#### Input data
#####

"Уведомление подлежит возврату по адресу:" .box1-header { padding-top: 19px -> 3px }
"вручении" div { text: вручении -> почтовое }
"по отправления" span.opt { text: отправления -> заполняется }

#####

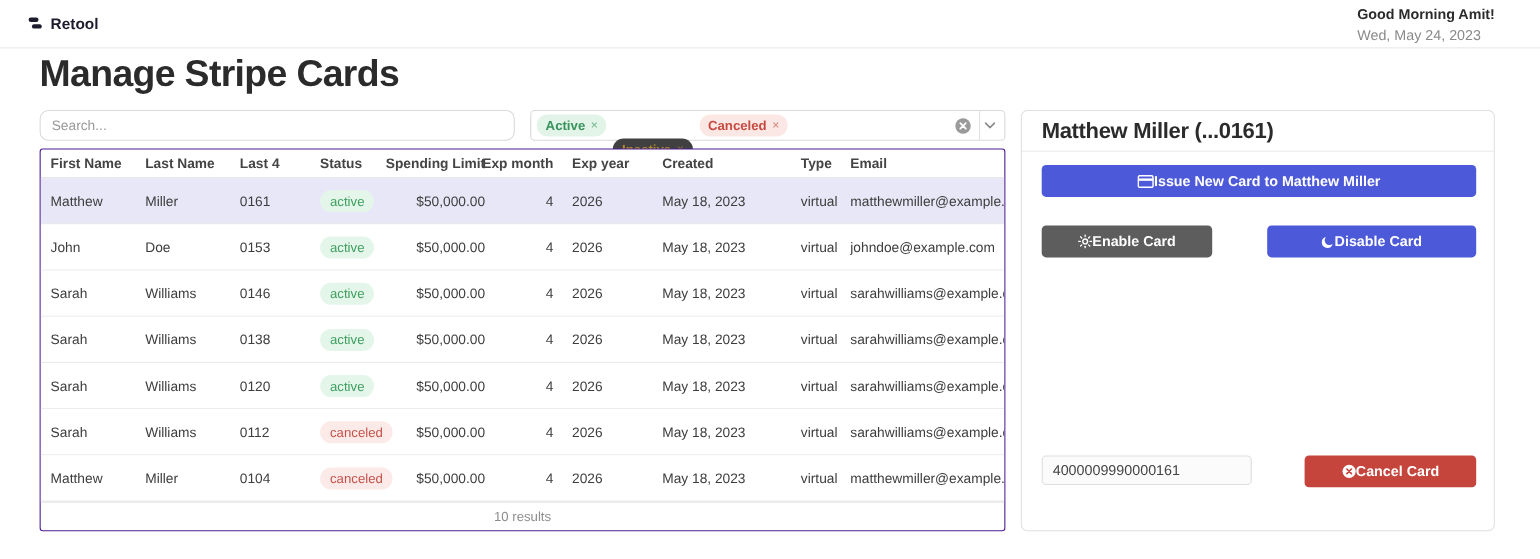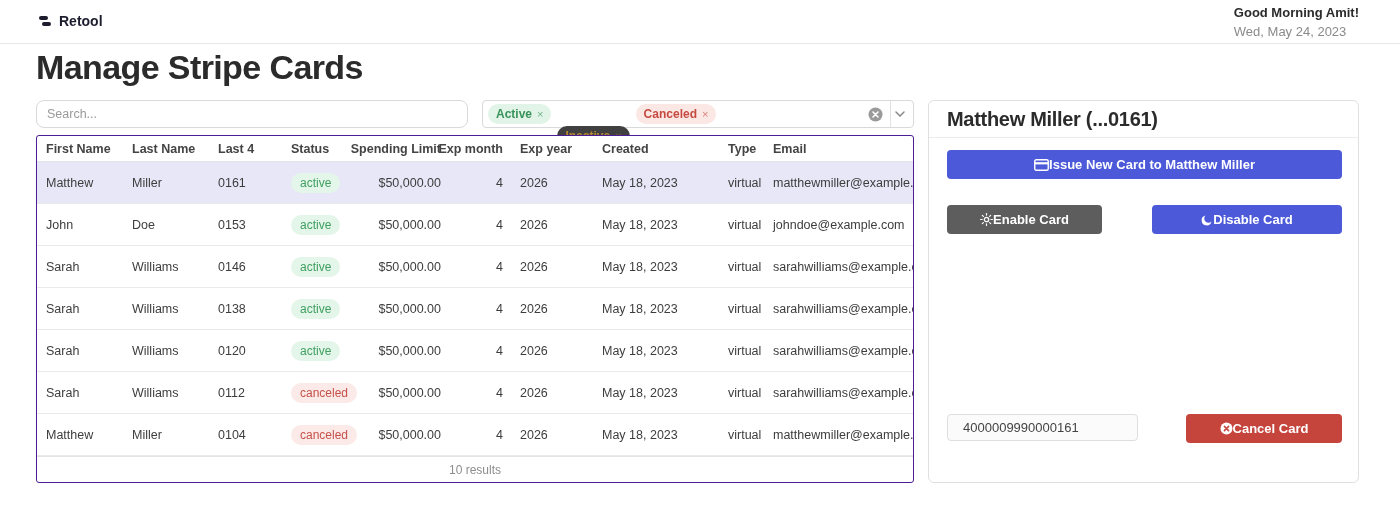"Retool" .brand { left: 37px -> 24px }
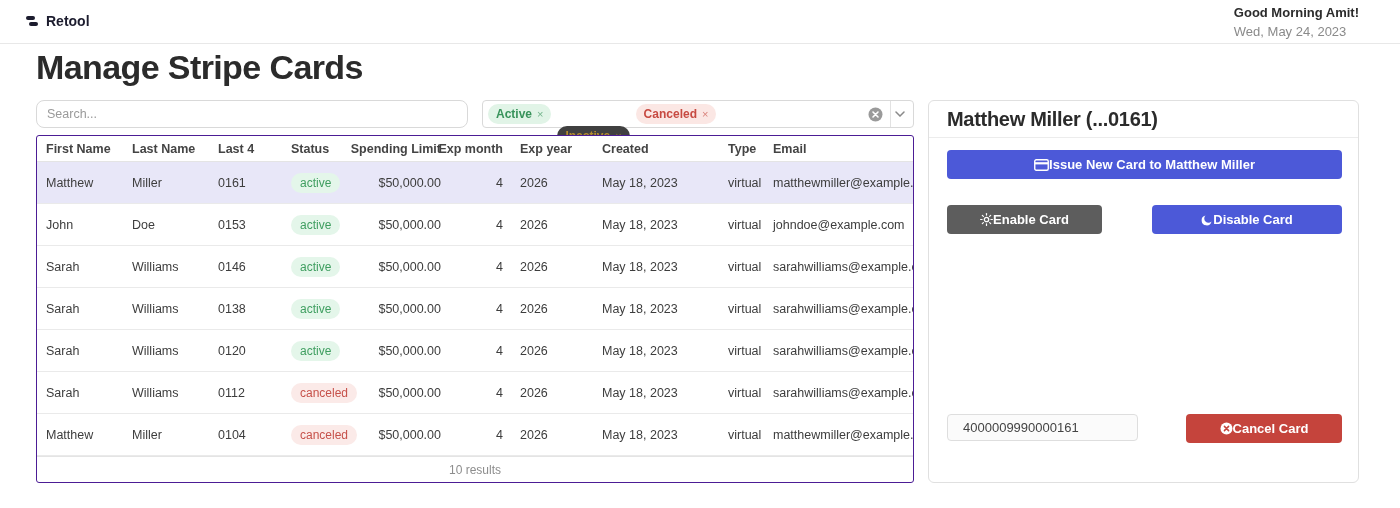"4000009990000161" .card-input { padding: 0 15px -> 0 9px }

#####

#### What is expected
Each line of the entries holding the string "text" should be found and copied.

#### Response box
"вручении" div { text: вручении -> почтовое }
"по отправления" span.opt { text: отправления -> заполняется }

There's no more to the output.